Sarah s’est arrêtée pour calmer sa fille, pour lui prouver qu’il n’y avait rien. Mais Madison a quitté la voiture à la seconde où elle s’est arrêtée, courant vers le talus à une vitesse qu’aucun enfant de cinq ans ne devrait avoir.
“Madison, arrête ! Il n’y a rien…” Les mots de Sarah s’éteignirent lorsqu’elle atteignit le bord et regarda en bas.
Il était là. Un homme massif vêtu de cuir, le bl*** s’accumulant sous lui, sa moto n’étant plus qu’un amas de métal et de chrome froissé.

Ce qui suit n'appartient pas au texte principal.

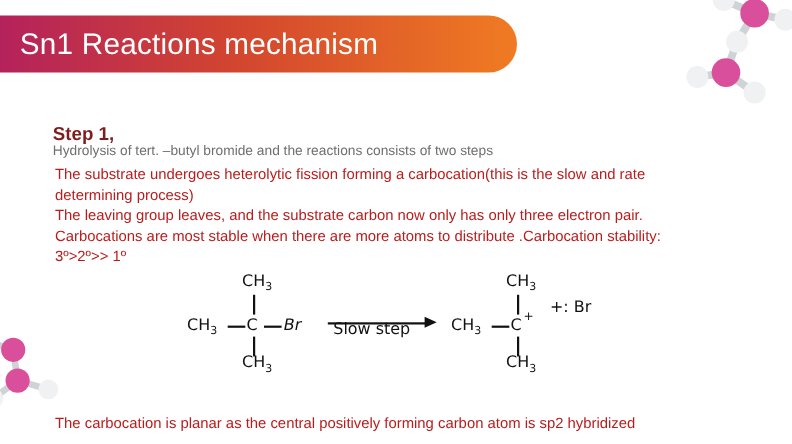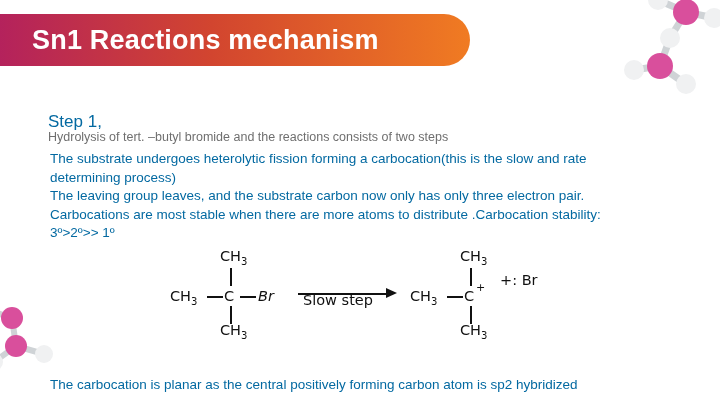"Sn1 Reactions mechanism" #title-text { font-weight: bold -> normal; padding-left: 32px -> 18px }
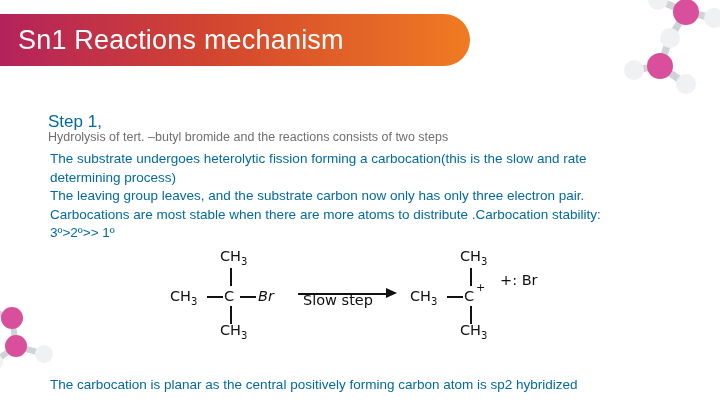"Step 1," .step-head { color: #0369a1 -> #7f1d1d; font-weight: normal -> bold }
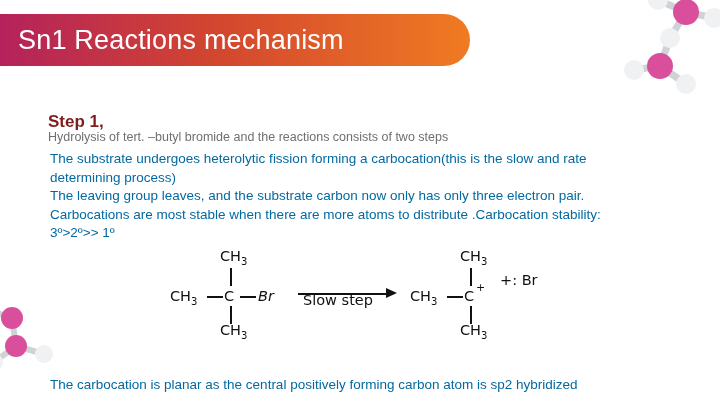"The substrate undergoes heterolytic" .para { color: #0369a1 -> #b91c1c }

Madison glissait déjà sur la pente rocheuse dans sa robe d’écolière et ses baskets lumineuses.
“Appelez le 911 !” Madison a crié à sa mère avec une autorité qui semblait impossible de la part d’une enfant de maternelle. “Dites-leur d’apporter des O-négatifs ! En grande quantité !”
Sarah a cherché son téléphone à tâtons, regardant avec stupeur sa fille atteindre le motard blessé. Madison a immédiatement pressé ses petites mains contre les blessures les plus graves, appliquant une pression comme si elle avait été formée en tant qu’infirmière de combat.
“C’est bon”, chuchote Madison à l’homme inconscient. “Je suis là maintenant. Emma m’a envoyée. Elle a dit que tu comprendrais.”
Sarah a appelé le 911, bégayant les détails tout en regardant sa fille travailler.
Madison s’était positionnée de manière à maintenir la pression sur la plaie tout en dégageant les voies respiratoires. Elle lui parlait constamment, sa petite voix portant sur le talus.
“Tes frères viennent”, lui dit-elle. “Bulldog, Snake et Preacher. Ils sont à vingt minutes. Tu n’as qu’à tenir vingt minutes.”
Le sang de Sarah s’est refroidi. Comment Madison pouvait-elle savoir ces choses ? Elles ne connaissaient aucun motard. Madison n’avait même jamais vu une motocyclette de près.